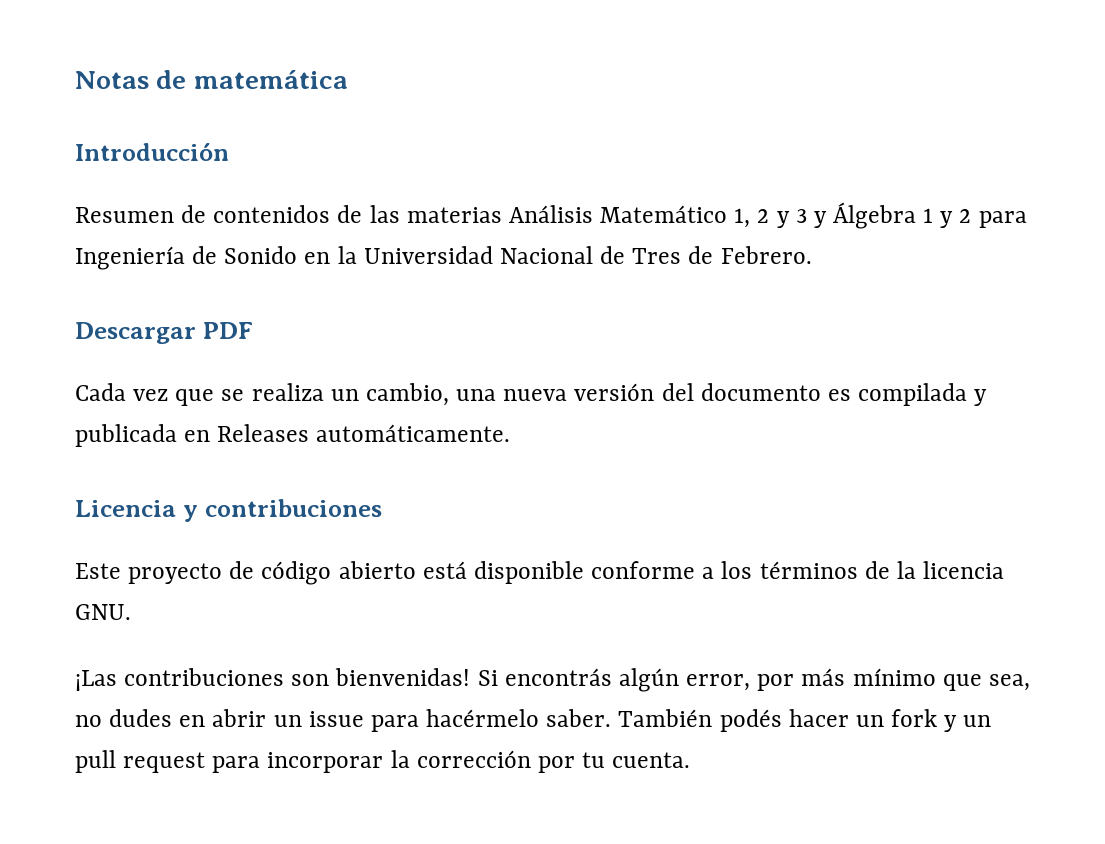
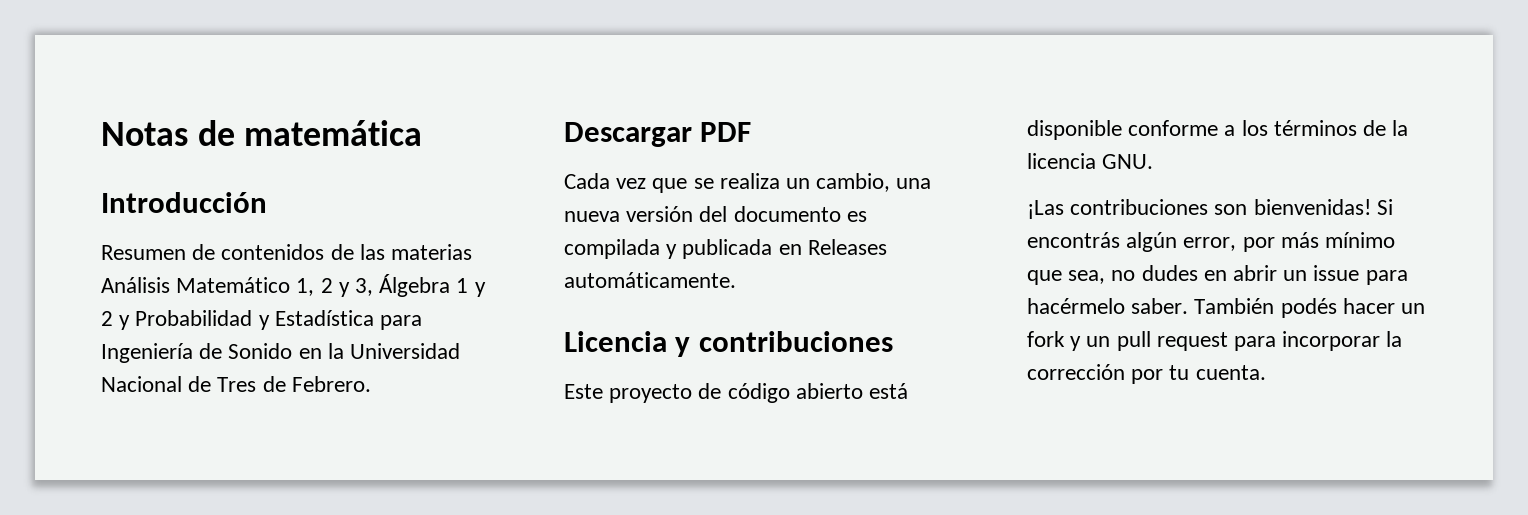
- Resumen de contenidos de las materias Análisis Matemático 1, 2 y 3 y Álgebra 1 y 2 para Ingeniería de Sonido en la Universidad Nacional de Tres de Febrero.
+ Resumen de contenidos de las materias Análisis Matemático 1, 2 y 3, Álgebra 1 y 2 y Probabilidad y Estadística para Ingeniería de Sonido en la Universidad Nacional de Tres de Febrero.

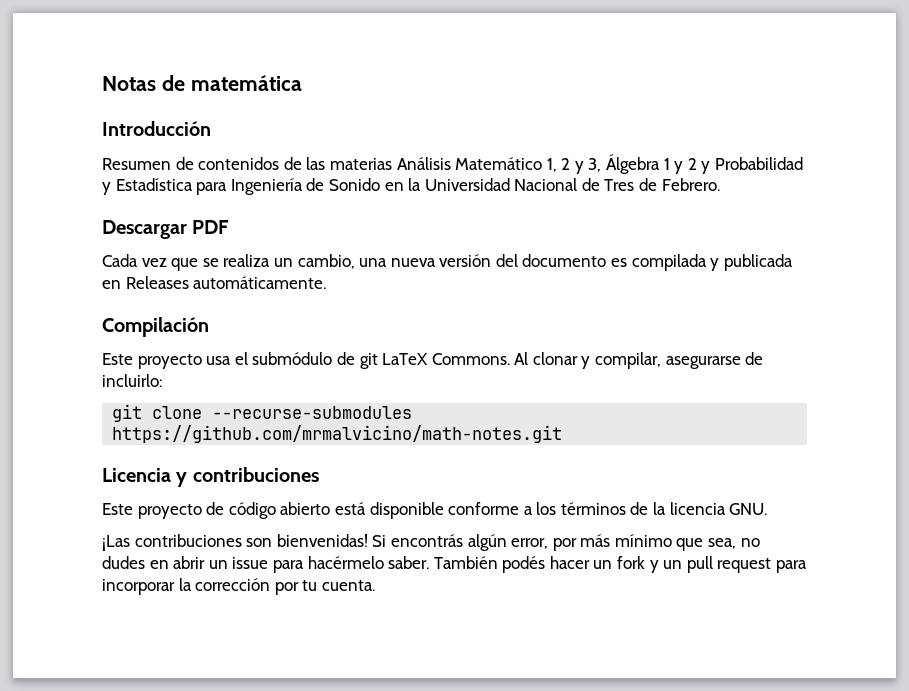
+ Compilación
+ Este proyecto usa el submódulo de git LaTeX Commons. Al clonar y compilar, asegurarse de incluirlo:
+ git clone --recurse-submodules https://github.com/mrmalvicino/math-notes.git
#####
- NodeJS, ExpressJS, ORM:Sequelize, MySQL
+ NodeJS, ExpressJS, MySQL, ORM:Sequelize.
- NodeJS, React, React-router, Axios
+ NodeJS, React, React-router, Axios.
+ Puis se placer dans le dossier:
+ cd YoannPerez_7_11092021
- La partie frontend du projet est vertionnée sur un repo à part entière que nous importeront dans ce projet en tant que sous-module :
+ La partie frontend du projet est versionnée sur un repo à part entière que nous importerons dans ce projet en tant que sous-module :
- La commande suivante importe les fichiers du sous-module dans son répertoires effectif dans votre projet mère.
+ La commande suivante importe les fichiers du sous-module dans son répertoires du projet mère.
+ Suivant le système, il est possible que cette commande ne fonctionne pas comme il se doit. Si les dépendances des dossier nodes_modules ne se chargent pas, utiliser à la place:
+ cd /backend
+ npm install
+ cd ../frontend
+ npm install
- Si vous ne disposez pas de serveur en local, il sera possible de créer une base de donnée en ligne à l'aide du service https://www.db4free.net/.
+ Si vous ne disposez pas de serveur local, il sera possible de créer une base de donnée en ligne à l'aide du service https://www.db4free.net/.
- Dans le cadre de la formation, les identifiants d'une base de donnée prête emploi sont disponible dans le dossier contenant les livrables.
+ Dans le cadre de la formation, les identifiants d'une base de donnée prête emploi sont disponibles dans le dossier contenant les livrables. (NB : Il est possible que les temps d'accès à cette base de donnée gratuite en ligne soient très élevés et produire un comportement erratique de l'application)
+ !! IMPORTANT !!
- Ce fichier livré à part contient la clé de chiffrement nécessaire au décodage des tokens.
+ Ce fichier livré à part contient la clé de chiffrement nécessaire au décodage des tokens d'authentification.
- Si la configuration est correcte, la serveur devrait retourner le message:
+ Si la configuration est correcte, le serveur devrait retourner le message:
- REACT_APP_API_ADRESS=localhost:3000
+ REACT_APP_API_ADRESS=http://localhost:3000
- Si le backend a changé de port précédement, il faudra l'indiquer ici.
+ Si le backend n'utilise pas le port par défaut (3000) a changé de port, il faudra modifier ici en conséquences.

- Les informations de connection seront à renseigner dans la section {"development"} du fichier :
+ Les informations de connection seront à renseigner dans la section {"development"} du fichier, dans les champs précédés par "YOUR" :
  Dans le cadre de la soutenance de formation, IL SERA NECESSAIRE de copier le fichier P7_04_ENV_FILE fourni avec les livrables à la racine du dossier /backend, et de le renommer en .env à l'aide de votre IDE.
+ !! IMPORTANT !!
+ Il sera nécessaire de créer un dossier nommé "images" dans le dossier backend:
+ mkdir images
#####
• _WORK INSTRUCTION_:
Print again the lines of the entries above that fall between the line holding "serveur local, il" and the line holding "- Dans le cadre", inclusive, exactly as they stand.

• _ANSWER_:
+ Si vous ne disposez pas de serveur local, il sera possible de créer une base de donnée en ligne à l'aide du service https://www.db4free.net/.
- Dans le cadre de la formation, les identifiants d'une base de donnée prête emploi sont disponible dans le dossier contenant les livrables.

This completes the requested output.